▶ [Source data]:
++++++++
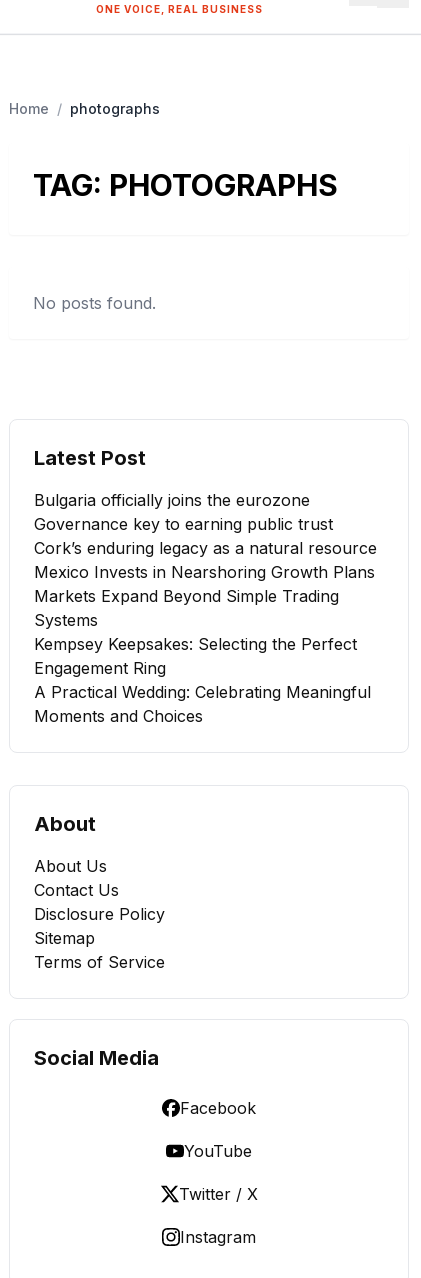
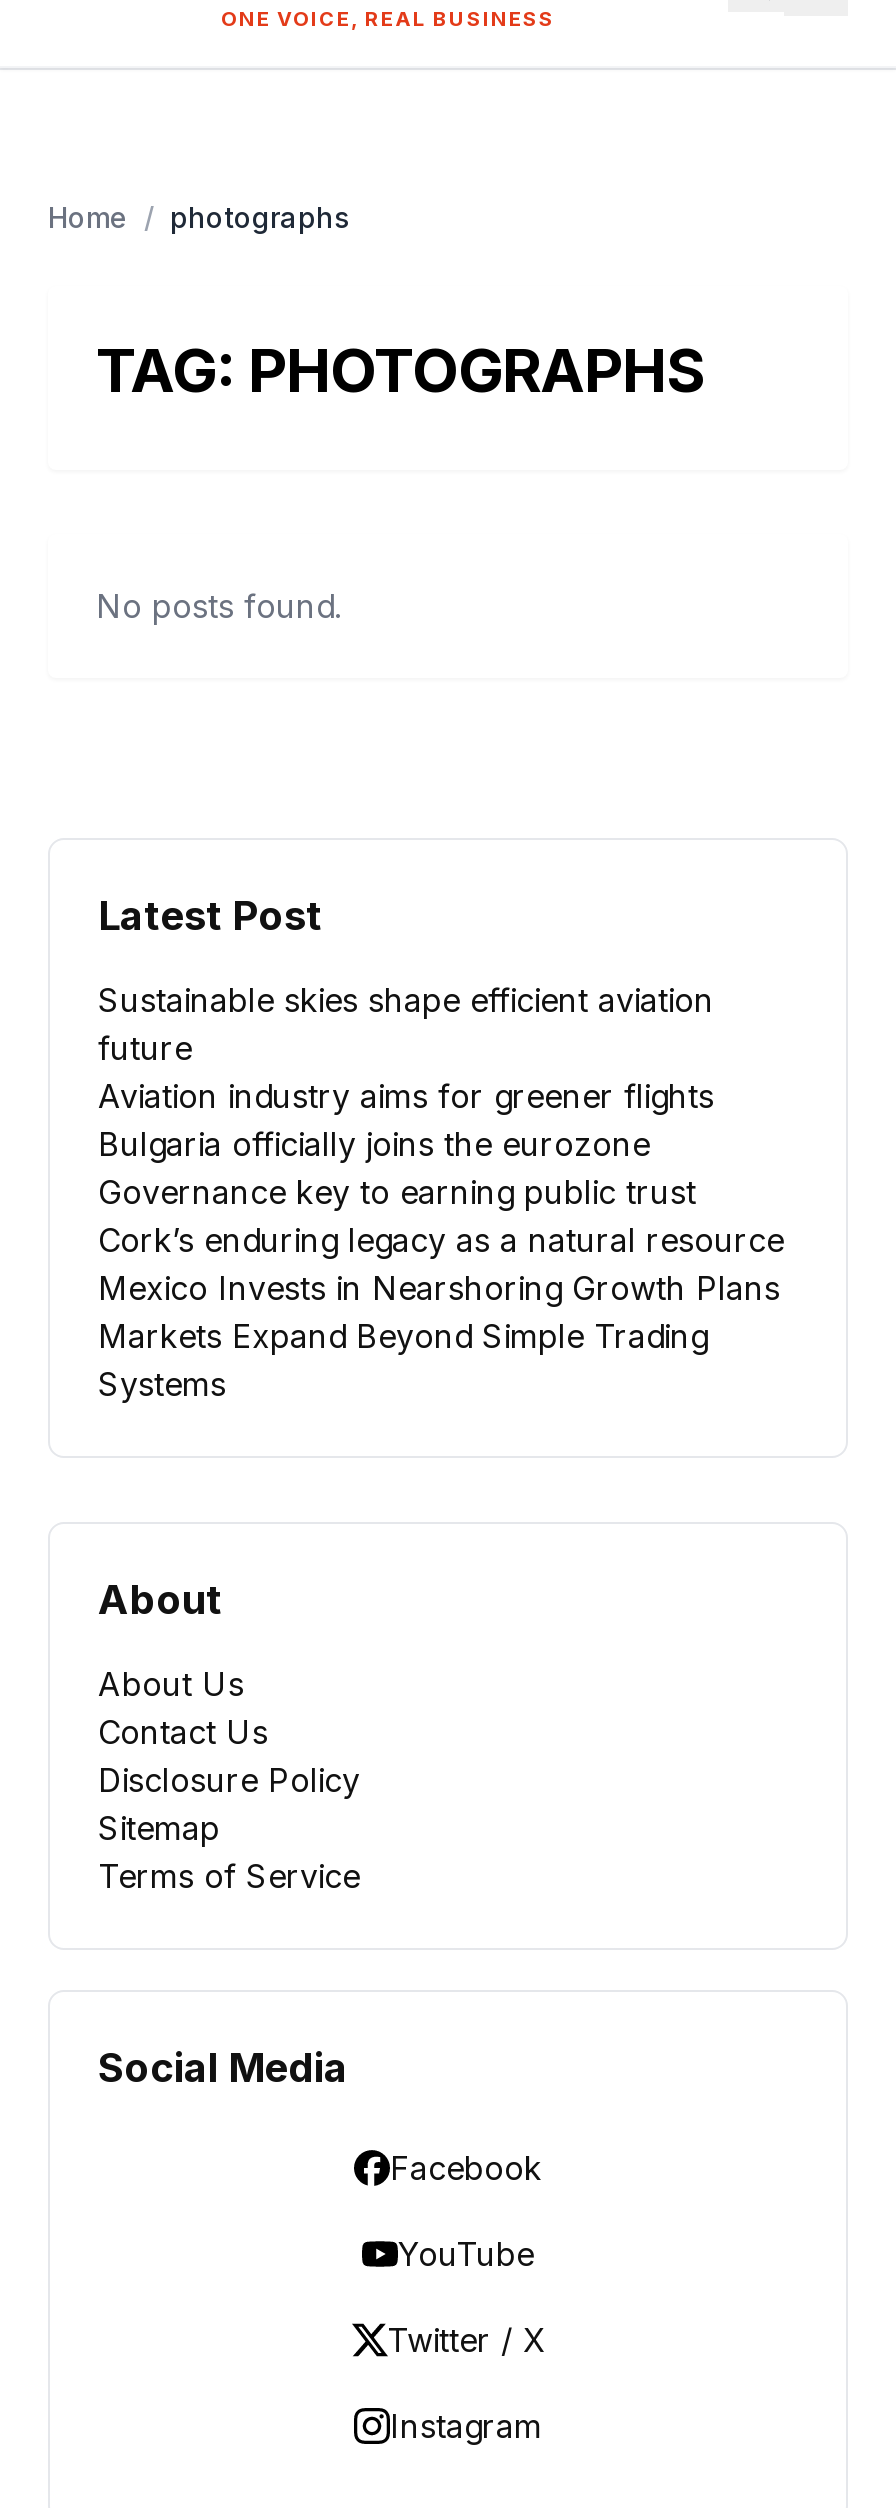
+ Sustainable skies shape efficient aviation
+ future
+ Aviation industry aims for greener flights

moved down: Bulgaria officially joins the eurozone | Governance key to earning public trust | Cork’s enduring legacy as a natural resource | Mexico Invests in Nearshoring Growth Plans | Markets Expand Beyond Simple Trading | Systems

- Kempsey Keepsakes: Selecting the Perfect
- Engagement Ring
- A Practical Wedding: Celebrating Meaningful
- Moments and Choices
++++++++
I need exact copies of the lines from the one holding "- A Practical Wedding: Celebrating Meaningful" through the end of the records above, and nothing beyond them.

- A Practical Wedding: Celebrating Meaningful
- Moments and Choices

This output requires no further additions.